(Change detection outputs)
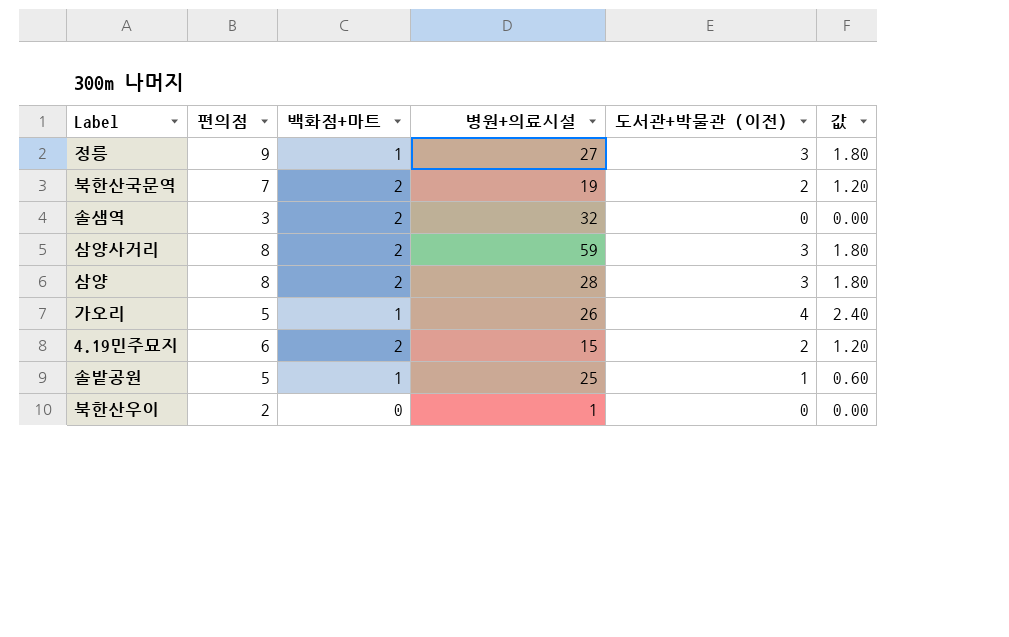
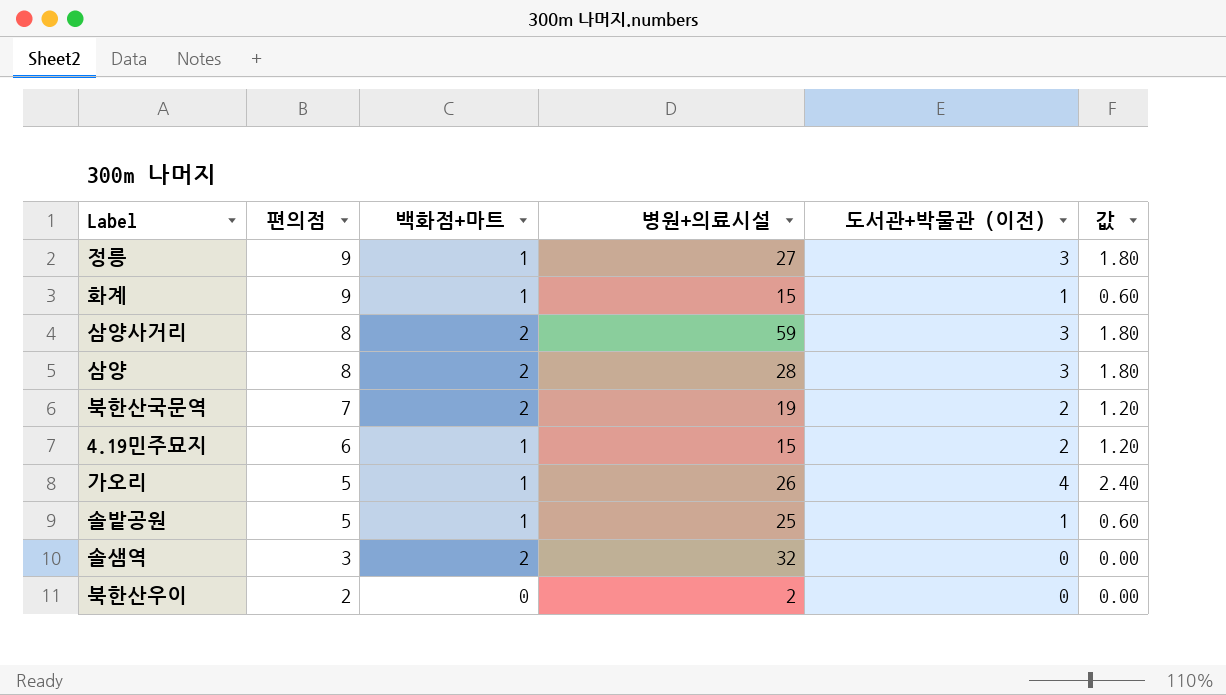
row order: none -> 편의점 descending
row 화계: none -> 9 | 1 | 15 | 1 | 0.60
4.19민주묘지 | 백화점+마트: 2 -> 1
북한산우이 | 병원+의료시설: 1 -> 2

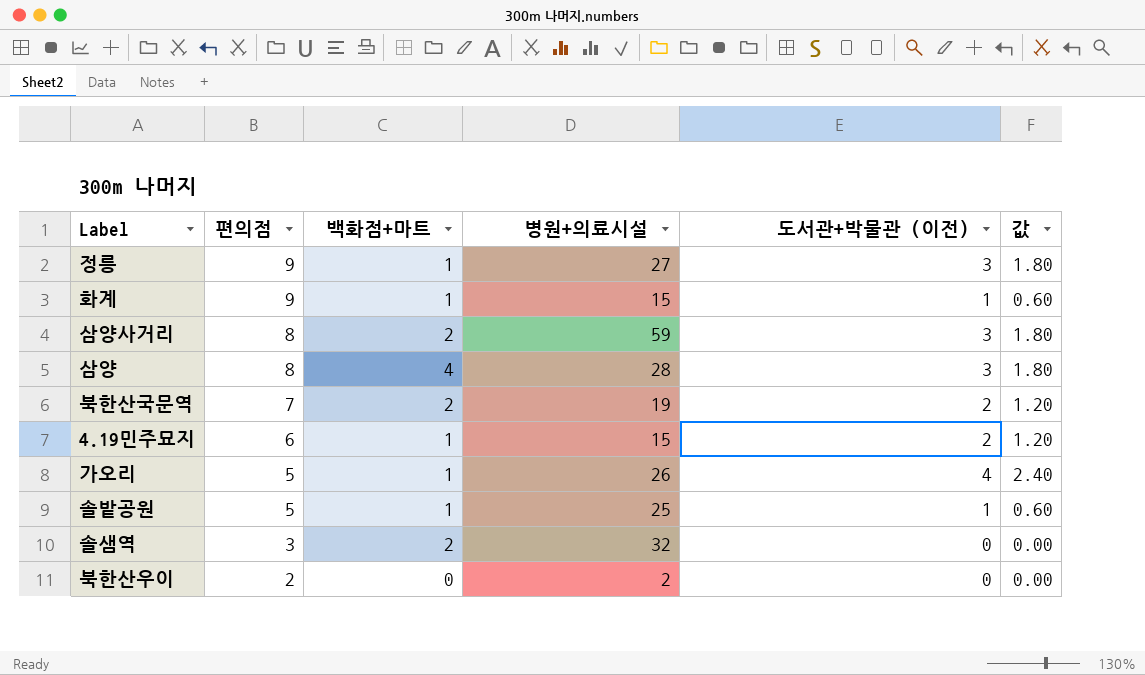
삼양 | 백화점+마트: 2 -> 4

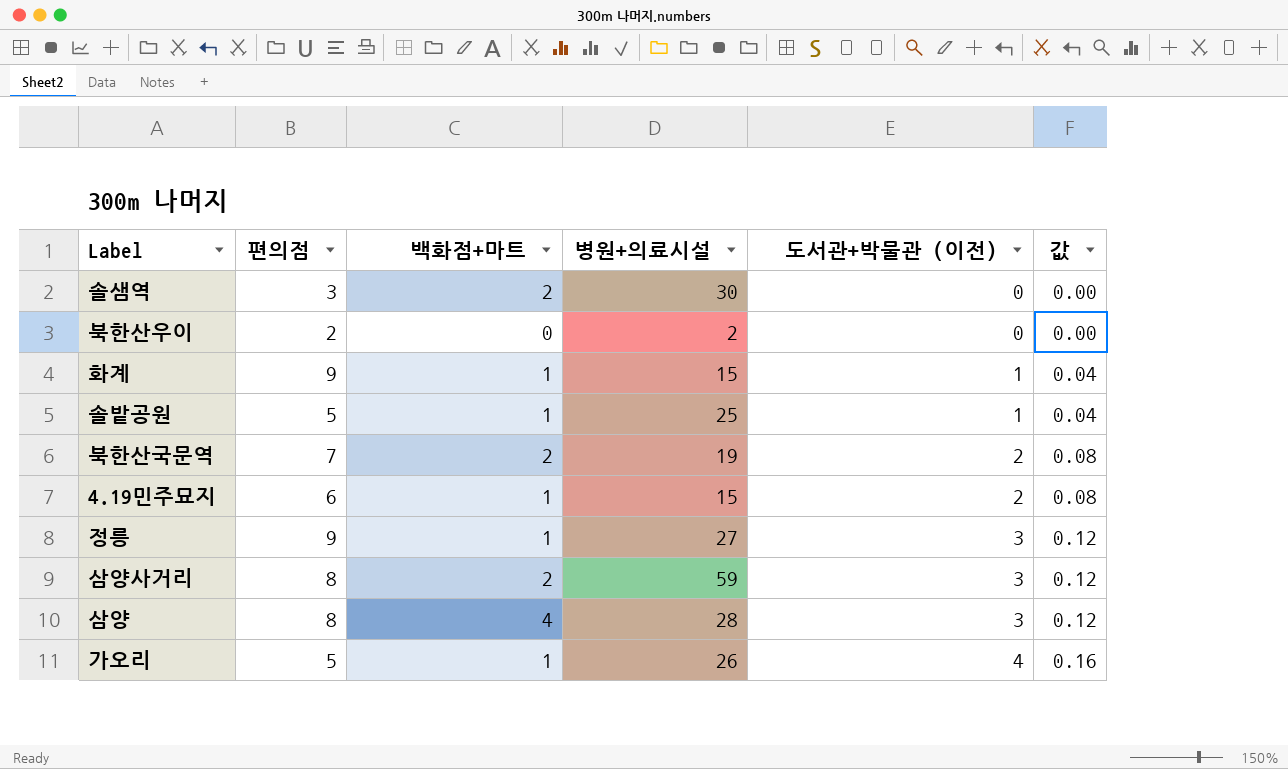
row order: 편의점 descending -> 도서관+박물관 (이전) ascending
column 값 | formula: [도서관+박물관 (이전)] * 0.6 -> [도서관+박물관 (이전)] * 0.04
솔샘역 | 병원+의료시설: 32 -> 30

Instructions to follow - Each line of the data should be printed again exactly. Please leave pictures out.

Reply -
row order: none -> 편의점 descending
row 화계: none -> 9 | 1 | 15 | 1 | 0.60
4.19민주묘지 | 백화점+마트: 2 -> 1
북한산우이 | 병원+의료시설: 1 -> 2

삼양 | 백화점+마트: 2 -> 4

row order: 편의점 descending -> 도서관+박물관 (이전) ascending
column 값 | formula: [도서관+박물관 (이전)] * 0.6 -> [도서관+박물관 (이전)] * 0.04
솔샘역 | 병원+의료시설: 32 -> 30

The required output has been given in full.